In the weeks leading up to the May, 1996 shoot for A Work In Progress, at Bearsville Studios in upstate New York, Paul and Rob and I forged a close working relationship. The three of us exchanged ideas almost daily (by fax-so last century!), and together we developed and refined our program into points for discussion and demonstration in the show. I love that kind of collaboration: working with creative, dedicated partners to build a piece of work that grows into something I could never have imagined, let alone made, on my own.

For thirty years I have worked that way with my bandmates in Rush, Alex and Geddy, and their reactions and suggestions for my lyric writing and drumming not only elevate the result, they also elevate the process-the pleasure of doing business.

In the years following that first instructional video, Paul, Rob, and I discussed doing another project together, but I wasn't sure what it should be about. A Work In Progress had covered my approach to composing and recording drum parts, so the next obvious theme seemed to be live performance - but that was such a big one. I decided to start with something a little more modest (if that's the right word!), by making an instructional DVD about my thoughts and methods regarding drum soloing.

Anatomy Of A Drum Solo is centered around a solo from Rush's thirtieth-anniversary tour, "R30,' filmed and recorded in Frankfurt, Germany on September 24, 2004.

Our Rush In Rio DVD, recorded in 2002 on the tour for Vapor Trails, was (perhaps obviously) filmed in Rio de Janeiro. So I had titled that solo "O Baterista! " Portuguese for "The Drummer." (Can't you just hear those words said so many different ways?
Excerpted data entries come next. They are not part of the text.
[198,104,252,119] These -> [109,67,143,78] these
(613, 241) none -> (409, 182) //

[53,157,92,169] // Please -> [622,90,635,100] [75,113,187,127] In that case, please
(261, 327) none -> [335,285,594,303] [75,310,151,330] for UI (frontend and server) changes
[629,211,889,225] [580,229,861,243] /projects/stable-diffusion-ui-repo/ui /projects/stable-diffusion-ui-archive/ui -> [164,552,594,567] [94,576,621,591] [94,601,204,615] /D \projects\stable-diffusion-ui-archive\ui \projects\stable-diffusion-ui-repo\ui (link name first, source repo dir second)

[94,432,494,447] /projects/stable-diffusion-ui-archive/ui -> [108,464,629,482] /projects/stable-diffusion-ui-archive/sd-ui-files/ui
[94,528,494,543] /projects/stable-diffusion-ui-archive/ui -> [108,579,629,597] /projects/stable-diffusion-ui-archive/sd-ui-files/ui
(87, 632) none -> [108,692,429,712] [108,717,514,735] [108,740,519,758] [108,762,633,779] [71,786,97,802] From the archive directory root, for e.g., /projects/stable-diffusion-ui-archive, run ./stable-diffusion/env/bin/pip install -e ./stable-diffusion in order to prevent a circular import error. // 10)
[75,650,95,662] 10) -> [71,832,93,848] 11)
A foreign movie with a terrified, goggle-eyed man backing away and screaming, "O Baterista!" Or a woman's soft, sexy whisper in the darkness , "O Baterista!" Yeah...in our dreams....)

Anyway, because the centerpiece of Anatomy Of A Drum Solo was filmed in Germany, I called it "Der Trommler." (You'll guess what that means.) It's a good example of my approach to soloing, which has built gradually over forty years of playing and performing. At the beginning of a tour, I like to build a framework, like any other piece of music, an architecture that will give me a certain level of consistency every night, but still allow me to experiment and express myself.

"Der Trommler" was composed from many of the same pieces as "O Baterista!" elements, or "movements," woven together to tell a story that is historical, autobiographical, textural, and sometimes humorous. However, every tour I insist on rearranging the structure of my solo fairly comprehensively, making room for the natural, organic process of internally experimenting with new "fields of study" (as described in the DVD). Thus, over the course of a fifty-seven-show tour, the solo will always be a "nine-minute tour de force" (as Paul and Rob describe it on the DVD package), and hopefully always be entertaining and satisfying as a performance, but also remain an inspiring and creative vehicle for my own explorations.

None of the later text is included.